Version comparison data
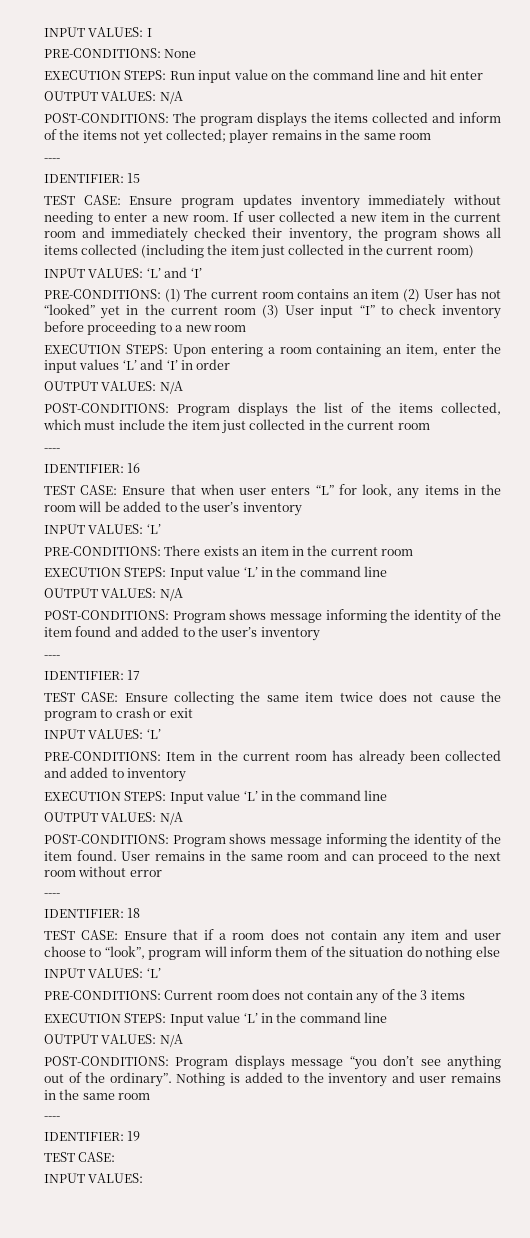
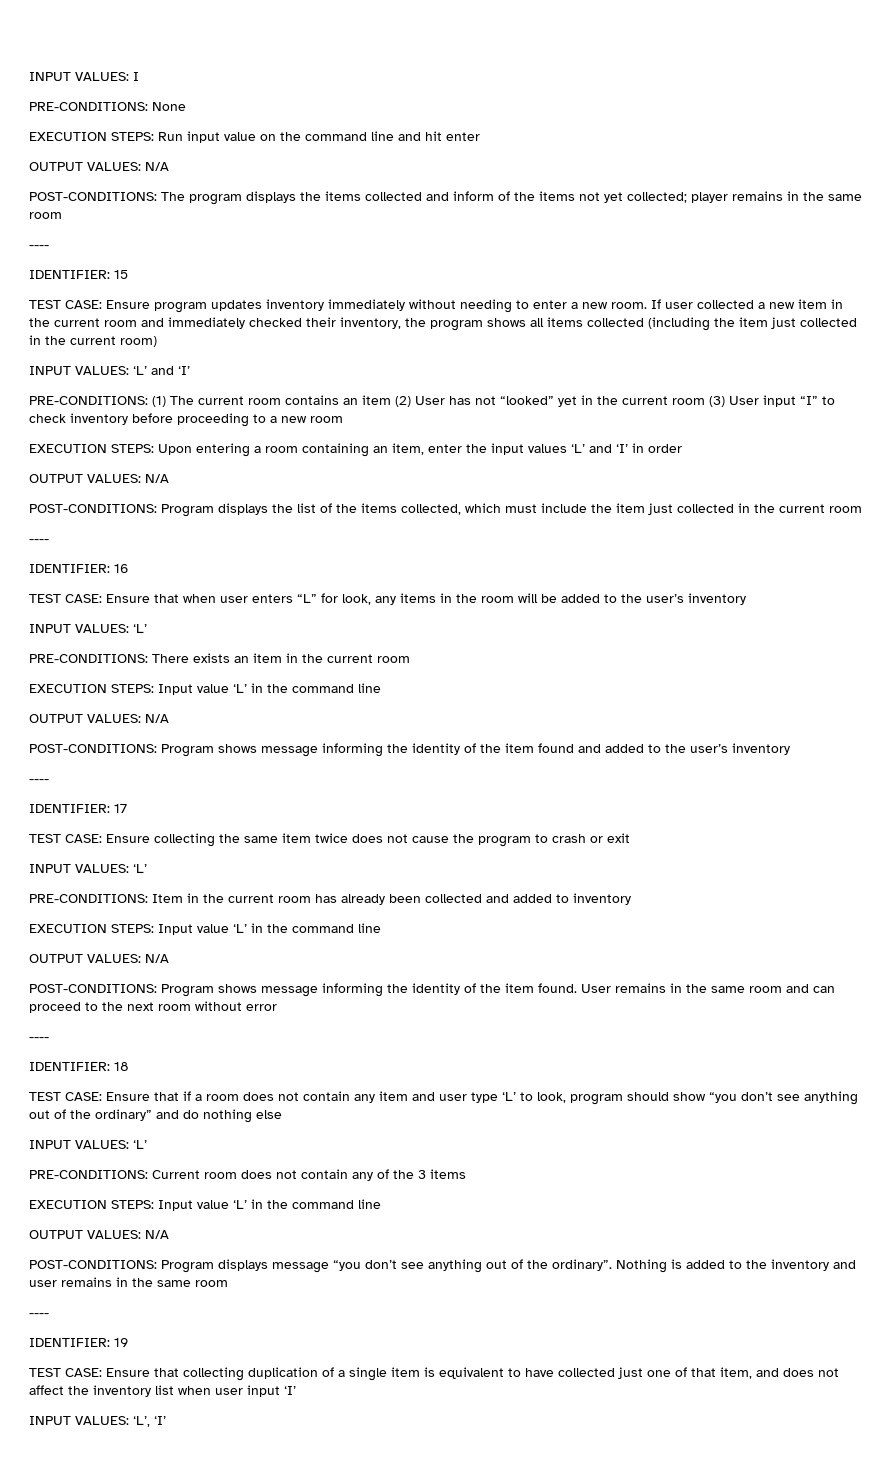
- TEST CASE: Ensure that if a room does not contain any item and user choose to “look”, program will inform them of the situation do nothing else
+ TEST CASE: Ensure that if a room does not contain any item and user type ‘L’ to look, program should show “you don’t see anything out of the ordinary” and do nothing else
  IDENTIFIER: 19
- TEST CASE:
- INPUT VALUES:
+ TEST CASE: Ensure that collecting duplication of a single item is equivalent to have collected just one of that item, and does not affect the inventory list when user input ‘I’
+ INPUT VALUES: ‘L’, ‘I’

## Task prompt
Retype the lines from the one containing "user input ‘I’" to the last line above. Change nothing and include no others.

## Written response
+ TEST CASE: Ensure that collecting duplication of a single item is equivalent to have collected just one of that item, and does not affect the inventory list when user input ‘I’
+ INPUT VALUES: ‘L’, ‘I’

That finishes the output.